Even with all the issues and troubles that a company like Google has, Google has managed to claw it’s way up to the top of the annual American Customer Satisfaction Index (ACSI). In the survey, customer satisfaction is measured across a large range of business and product categories, which includes “e-business.” This means that something like internet portals and search engines are included.
Google has won the category every single year since 2000, with the exception of 2007. 70,000 customers are surveyed about the experiences that they have with services and products.
Below are the scores for the big search sites since 2012.
According to the ACSI, “companies that display high levels of customer satisfaction tend to have higher earnings and stock returns relative to competitors.” Yahoo will have a great deal to worry about if the scores presented by the ACSI are predictive of future returns.

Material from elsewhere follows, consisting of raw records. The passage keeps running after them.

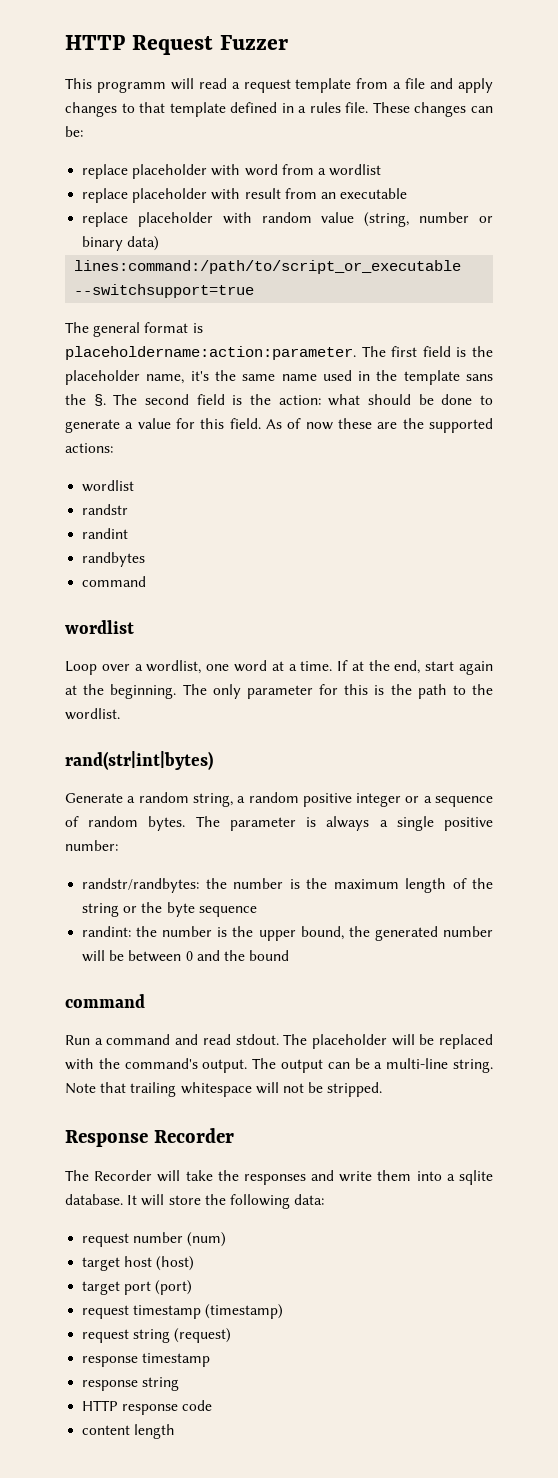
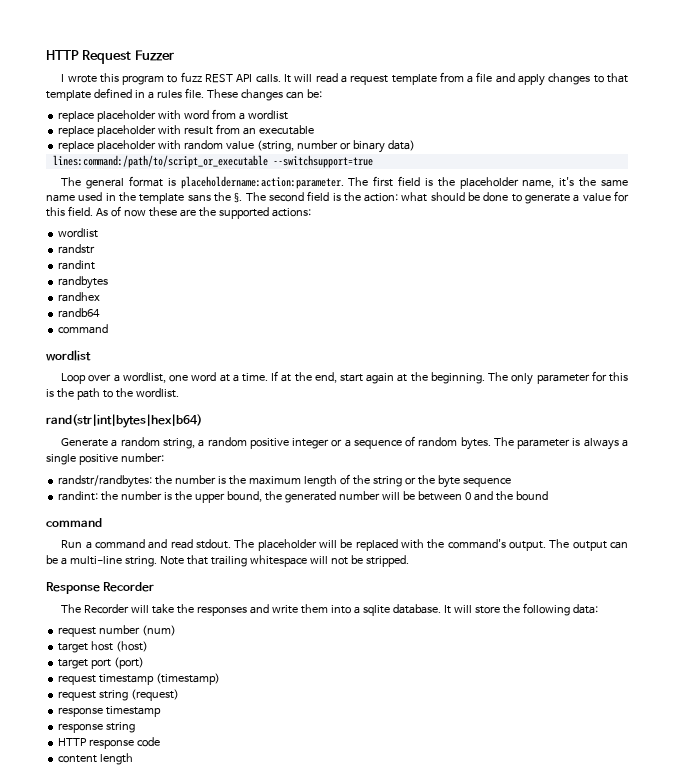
- This programm will read a request template from a file and apply changes to that template defined in a rules file.
+ I wrote this program to fuzz REST API calls. It will read a request template from a file and apply changes to that template defined in a rules file.
+ randhex
+ randb64
- rand(str|int|bytes)
+ rand(str|int|bytes|hex|b64)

Here is the commentary that runs along side the scores:
The other search engines and portals fall well below Google for user satisfaction. The combined score for smaller niche-like search engines is up 10 percent to 77, but still lags the leader. Google’s larger competitors are even worse off. Bing falls 4 percent to 73 and ties MSN, which dips 1 percent. Meanwhile, Yahoo! drops 7 percent to 71, its lowest score yet. This is the third consecutive decline for Yahoo!, which outsourced much of its search engine to Microsoft’s Bing four years ago. In last place, AOL slips a further 1 percent to 70.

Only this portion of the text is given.